=== EXERCISE AIM ===
In the listing below, find each line that holds the string "ηχοσύστημα" and copy it.

[DATA EXTRACTS]

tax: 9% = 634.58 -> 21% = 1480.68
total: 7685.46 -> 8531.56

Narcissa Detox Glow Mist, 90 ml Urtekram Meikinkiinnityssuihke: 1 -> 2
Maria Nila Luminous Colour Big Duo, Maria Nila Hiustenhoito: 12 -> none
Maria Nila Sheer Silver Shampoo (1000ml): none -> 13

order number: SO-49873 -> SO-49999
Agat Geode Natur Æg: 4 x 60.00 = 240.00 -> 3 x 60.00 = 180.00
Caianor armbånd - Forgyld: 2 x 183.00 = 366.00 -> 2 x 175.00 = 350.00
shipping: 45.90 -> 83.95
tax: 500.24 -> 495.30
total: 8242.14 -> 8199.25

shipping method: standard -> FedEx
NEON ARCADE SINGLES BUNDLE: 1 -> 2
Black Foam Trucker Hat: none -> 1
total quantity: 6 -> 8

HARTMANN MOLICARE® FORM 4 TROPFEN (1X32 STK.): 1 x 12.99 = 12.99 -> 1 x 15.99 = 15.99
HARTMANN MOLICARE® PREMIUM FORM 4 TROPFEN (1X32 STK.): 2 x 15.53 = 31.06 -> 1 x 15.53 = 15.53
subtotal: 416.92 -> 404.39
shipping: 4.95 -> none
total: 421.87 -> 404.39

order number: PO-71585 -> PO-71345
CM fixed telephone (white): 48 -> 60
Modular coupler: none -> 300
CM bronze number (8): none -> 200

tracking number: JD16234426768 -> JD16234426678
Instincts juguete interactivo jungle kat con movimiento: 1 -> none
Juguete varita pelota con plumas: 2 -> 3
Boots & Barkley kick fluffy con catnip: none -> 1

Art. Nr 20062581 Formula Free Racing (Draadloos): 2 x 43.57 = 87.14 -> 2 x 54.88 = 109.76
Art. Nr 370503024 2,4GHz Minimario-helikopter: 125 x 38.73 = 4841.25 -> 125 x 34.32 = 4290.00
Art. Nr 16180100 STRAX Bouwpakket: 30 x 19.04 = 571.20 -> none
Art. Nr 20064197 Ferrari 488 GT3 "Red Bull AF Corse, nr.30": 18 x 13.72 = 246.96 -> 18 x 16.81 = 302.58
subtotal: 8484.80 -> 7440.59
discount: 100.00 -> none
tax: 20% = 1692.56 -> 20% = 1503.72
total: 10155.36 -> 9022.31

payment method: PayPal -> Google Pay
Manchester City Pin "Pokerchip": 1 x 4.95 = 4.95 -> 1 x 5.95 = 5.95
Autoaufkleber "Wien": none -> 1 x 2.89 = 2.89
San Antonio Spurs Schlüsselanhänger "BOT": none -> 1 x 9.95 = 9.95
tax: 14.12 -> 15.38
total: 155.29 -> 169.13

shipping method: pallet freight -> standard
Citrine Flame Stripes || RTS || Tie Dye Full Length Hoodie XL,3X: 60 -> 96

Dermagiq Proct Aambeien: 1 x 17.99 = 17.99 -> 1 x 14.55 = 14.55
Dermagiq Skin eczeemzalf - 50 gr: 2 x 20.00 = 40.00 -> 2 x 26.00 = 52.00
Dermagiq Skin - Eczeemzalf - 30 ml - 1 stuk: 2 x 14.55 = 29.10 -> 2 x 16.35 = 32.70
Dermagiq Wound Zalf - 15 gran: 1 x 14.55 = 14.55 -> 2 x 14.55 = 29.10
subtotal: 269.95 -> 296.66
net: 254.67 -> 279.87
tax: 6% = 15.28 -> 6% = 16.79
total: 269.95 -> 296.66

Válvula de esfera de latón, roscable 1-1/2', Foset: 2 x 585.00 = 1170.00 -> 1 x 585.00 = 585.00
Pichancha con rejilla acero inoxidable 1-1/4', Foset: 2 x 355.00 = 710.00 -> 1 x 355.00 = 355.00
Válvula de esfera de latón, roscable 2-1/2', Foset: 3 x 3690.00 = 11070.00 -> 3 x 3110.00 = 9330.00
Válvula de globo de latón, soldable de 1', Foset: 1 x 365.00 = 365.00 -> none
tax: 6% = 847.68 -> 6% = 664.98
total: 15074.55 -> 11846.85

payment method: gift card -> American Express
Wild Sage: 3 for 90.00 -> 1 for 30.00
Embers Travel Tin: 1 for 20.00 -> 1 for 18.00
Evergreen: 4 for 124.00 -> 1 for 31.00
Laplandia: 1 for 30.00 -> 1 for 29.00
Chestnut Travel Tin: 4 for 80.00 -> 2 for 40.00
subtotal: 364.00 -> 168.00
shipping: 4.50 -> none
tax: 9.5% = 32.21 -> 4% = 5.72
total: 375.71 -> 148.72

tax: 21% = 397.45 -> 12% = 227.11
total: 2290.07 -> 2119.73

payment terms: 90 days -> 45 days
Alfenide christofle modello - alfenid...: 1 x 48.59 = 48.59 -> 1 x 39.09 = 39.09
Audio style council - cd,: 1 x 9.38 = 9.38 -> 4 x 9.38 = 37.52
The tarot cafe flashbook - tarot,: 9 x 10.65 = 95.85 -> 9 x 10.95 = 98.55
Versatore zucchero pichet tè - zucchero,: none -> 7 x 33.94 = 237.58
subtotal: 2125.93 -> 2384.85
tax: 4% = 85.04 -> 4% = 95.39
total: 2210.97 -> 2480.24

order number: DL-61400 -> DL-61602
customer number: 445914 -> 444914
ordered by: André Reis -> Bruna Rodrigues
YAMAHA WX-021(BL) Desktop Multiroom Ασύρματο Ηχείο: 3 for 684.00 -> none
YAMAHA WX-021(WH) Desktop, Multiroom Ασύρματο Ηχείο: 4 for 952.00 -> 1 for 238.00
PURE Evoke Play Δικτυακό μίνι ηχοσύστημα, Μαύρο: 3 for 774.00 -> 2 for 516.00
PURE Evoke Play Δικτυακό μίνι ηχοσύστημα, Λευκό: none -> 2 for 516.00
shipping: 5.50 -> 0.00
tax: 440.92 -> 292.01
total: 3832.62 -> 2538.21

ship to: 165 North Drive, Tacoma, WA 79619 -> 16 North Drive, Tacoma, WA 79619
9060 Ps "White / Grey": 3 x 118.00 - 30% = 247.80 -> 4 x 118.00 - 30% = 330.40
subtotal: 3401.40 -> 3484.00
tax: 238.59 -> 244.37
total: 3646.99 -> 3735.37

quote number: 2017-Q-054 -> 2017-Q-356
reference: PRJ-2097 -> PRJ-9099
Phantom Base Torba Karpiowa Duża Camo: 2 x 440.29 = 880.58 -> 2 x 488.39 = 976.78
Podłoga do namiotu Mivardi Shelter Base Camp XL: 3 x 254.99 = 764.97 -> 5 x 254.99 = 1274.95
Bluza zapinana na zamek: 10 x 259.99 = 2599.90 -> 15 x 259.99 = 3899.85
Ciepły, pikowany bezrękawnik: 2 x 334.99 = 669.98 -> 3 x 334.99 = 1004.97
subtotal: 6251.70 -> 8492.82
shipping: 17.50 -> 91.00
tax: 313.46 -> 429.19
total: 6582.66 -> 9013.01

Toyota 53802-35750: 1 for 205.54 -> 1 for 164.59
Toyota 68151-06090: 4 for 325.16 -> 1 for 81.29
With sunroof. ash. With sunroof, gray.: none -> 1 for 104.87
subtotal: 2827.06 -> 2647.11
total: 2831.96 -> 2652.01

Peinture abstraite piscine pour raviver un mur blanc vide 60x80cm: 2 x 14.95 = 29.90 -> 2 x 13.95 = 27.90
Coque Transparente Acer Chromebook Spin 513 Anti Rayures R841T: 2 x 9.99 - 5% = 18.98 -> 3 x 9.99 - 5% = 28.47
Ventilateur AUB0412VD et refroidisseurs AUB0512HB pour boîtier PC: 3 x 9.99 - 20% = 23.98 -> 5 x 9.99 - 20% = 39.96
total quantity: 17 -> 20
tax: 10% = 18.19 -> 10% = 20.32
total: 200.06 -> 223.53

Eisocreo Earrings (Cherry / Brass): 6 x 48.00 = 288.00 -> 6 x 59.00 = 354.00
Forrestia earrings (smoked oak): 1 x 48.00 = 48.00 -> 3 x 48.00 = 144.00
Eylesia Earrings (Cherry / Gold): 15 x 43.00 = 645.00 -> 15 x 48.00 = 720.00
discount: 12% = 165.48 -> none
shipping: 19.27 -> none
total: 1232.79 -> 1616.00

[/DATA EXTRACTS]

=== SOLVED PROBLEM ===
PURE Evoke Play Δικτυακό μίνι ηχοσύστημα, Μαύρο: 3 for 774.00 -> 2 for 516.00
PURE Evoke Play Δικτυακό μίνι ηχοσύστημα, Λευκό: none -> 2 for 516.00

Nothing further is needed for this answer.